WHAT TO WORK ON ::
Out of the data below, copy every line with the string "shipping".

Start of INPUT DATA

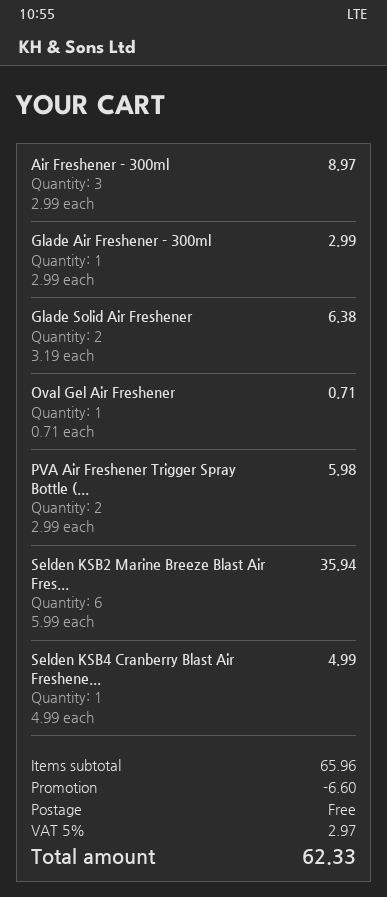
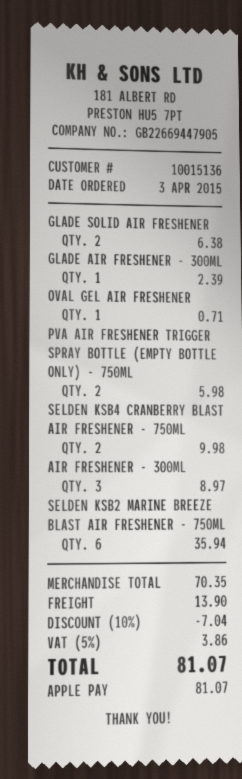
Glade Air Freshener - 300ml: 1 for 2.99 -> 1 for 2.39
Selden KSB4 Cranberry Blast Air Freshene...: 1 for 4.99 -> 2 for 9.98
subtotal: 65.96 -> 70.35
discount: 6.60 -> 7.04
shipping: 0.00 -> 13.90
tax: 5% = 2.97 -> 5% = 3.86
total: 62.33 -> 81.07

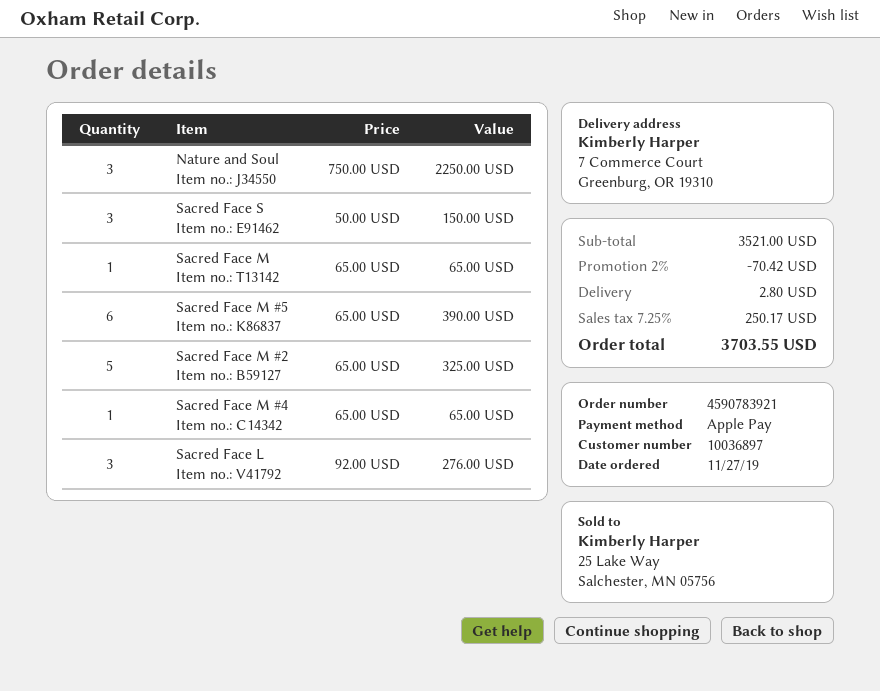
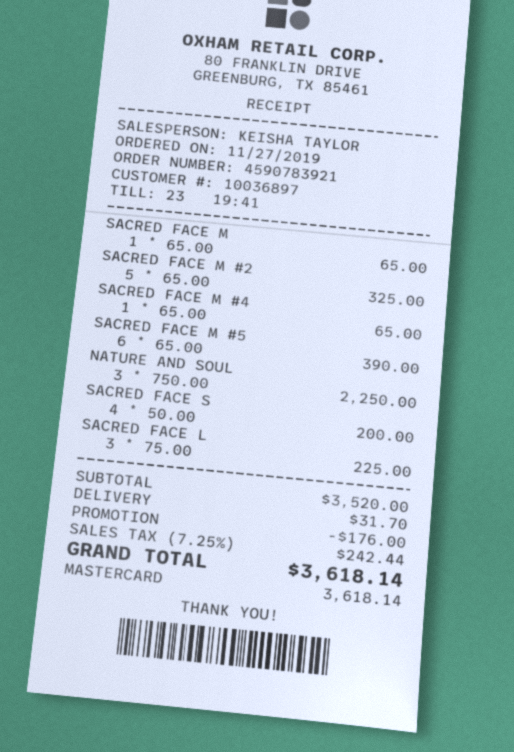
payment method: Apple Pay -> Mastercard
Sacred Face S: 3 x 50.00 = 150.00 -> 4 x 50.00 = 200.00
Sacred Face L: 3 x 92.00 = 276.00 -> 3 x 75.00 = 225.00
subtotal: 3521.00 -> 3520.00
discount: 70.42 -> 176.00
shipping: 2.80 -> 31.70
tax: 7.25% = 250.17 -> 7.25% = 242.44
total: 3703.55 -> 3618.14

End of INPUT DATA

WRITTEN ANSWER ::
shipping: 0.00 -> 13.90
shipping: 2.80 -> 31.70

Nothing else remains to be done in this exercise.